• [What needs to be done]: Lines before the one containing "discount: 25% = 3269.78 -> 25% = 3567.46" are left out; that line and every line after it, through the end of the records, are to be reproduced exactly.

• [Source data]:
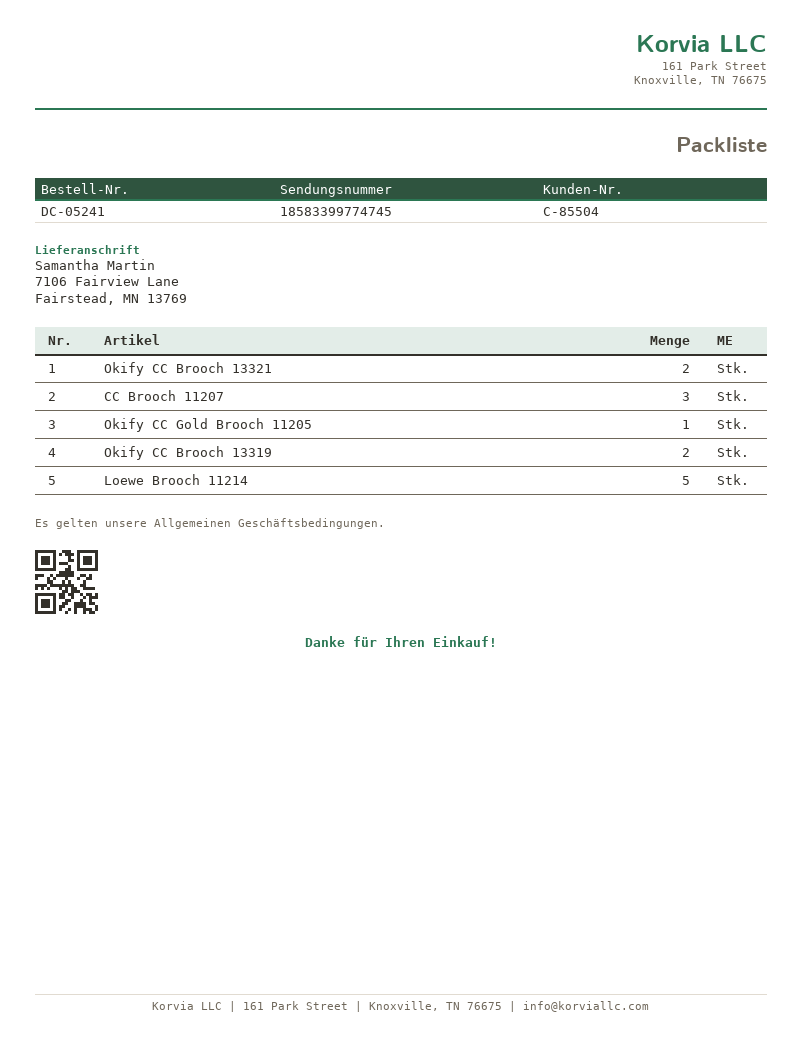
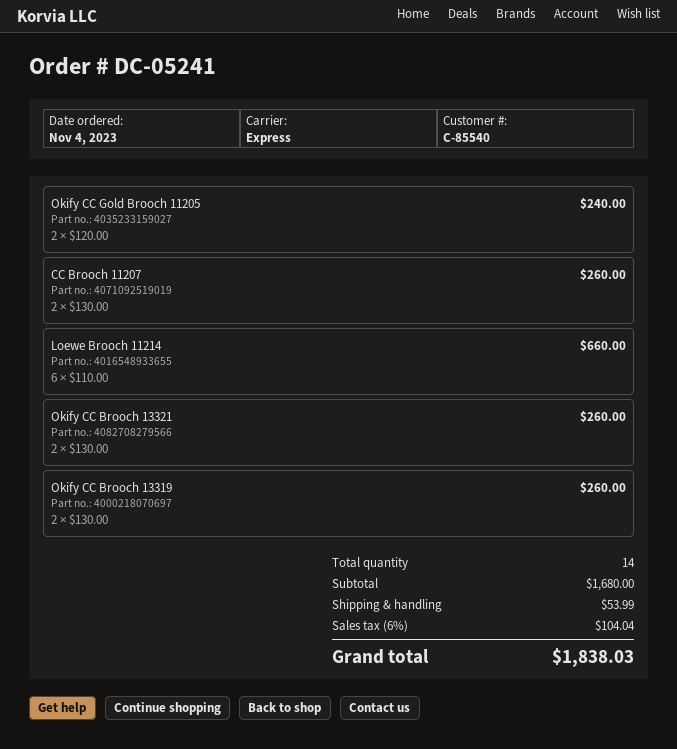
customer number: C-85504 -> C-85540
CC Brooch 11207: 3 -> 2
Okify CC Gold Brooch 11205: 1 -> 2
Loewe Brooch 11214: 5 -> 6

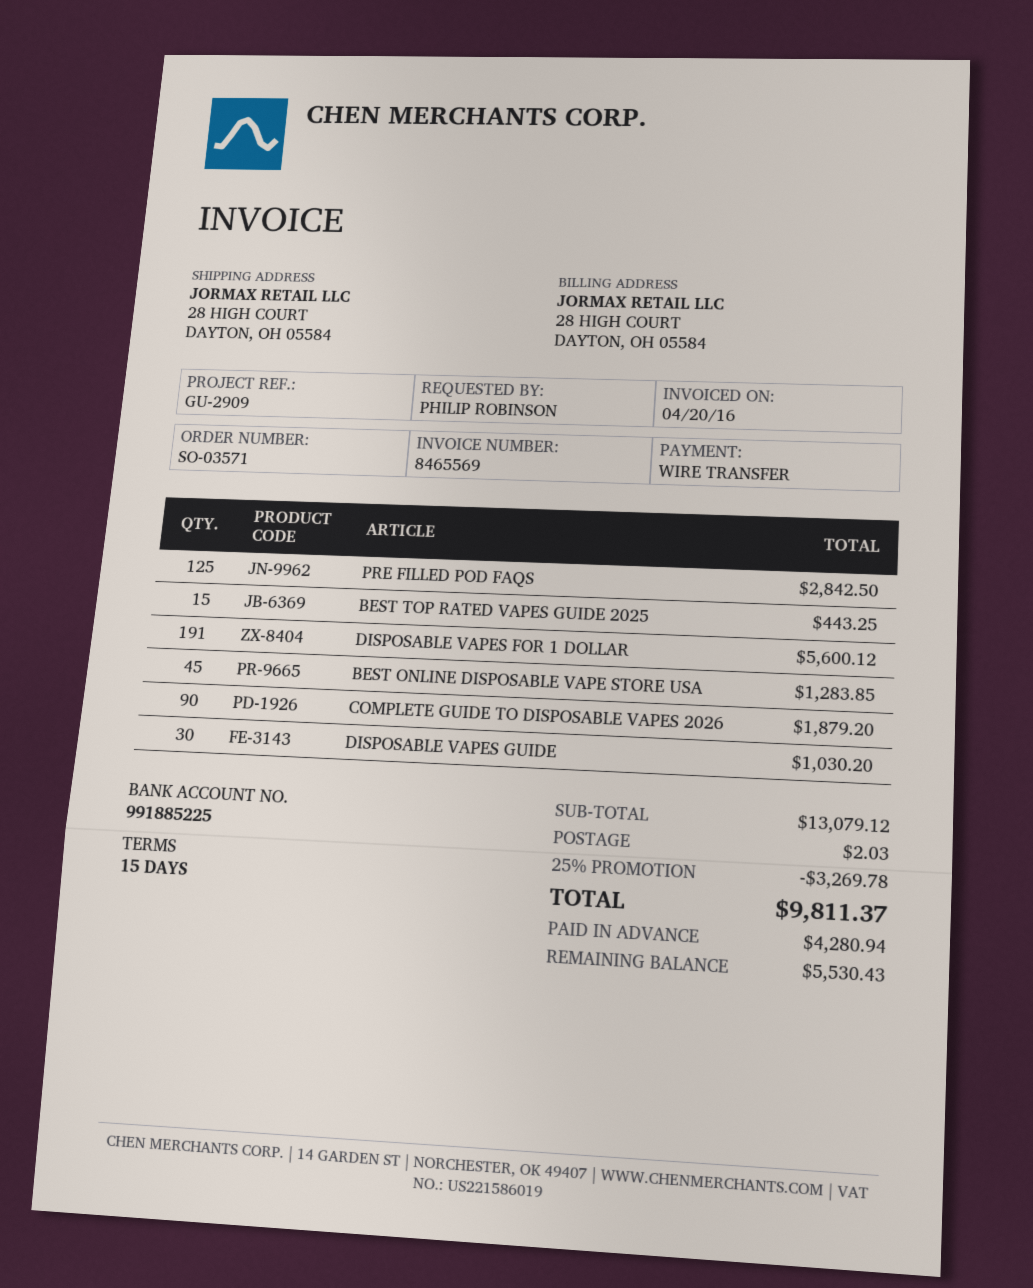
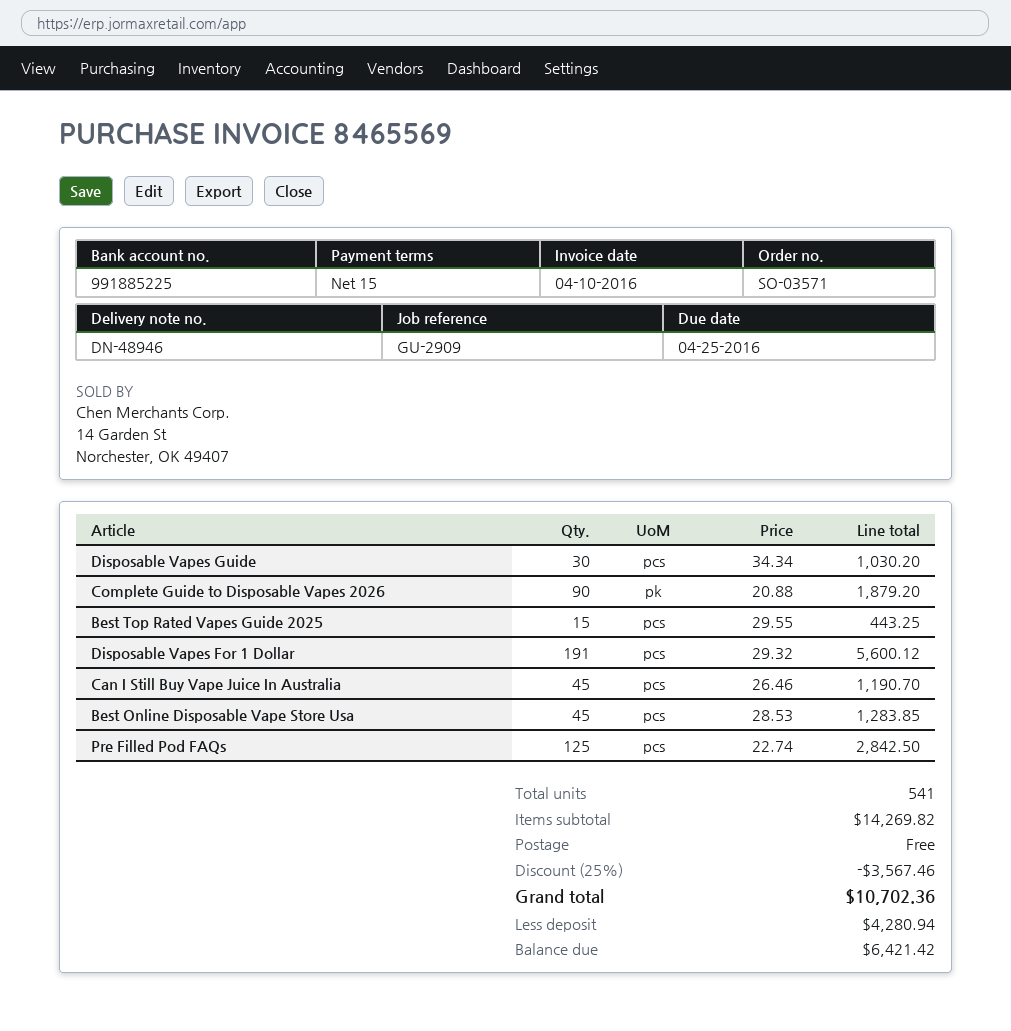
invoice date: 2016-04-20 -> 2016-04-10
Can I Still Buy Vape Juice In Australia: none -> 45 for 1190.70
subtotal: 13079.12 -> 14269.82
discount: 25% = 3269.78 -> 25% = 3567.46
shipping: 2.03 -> 0.00
total: 9811.37 -> 10702.36
balance: 5530.43 -> 6421.42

• [Task result]:
discount: 25% = 3269.78 -> 25% = 3567.46
shipping: 2.03 -> 0.00
total: 9811.37 -> 10702.36
balance: 5530.43 -> 6421.42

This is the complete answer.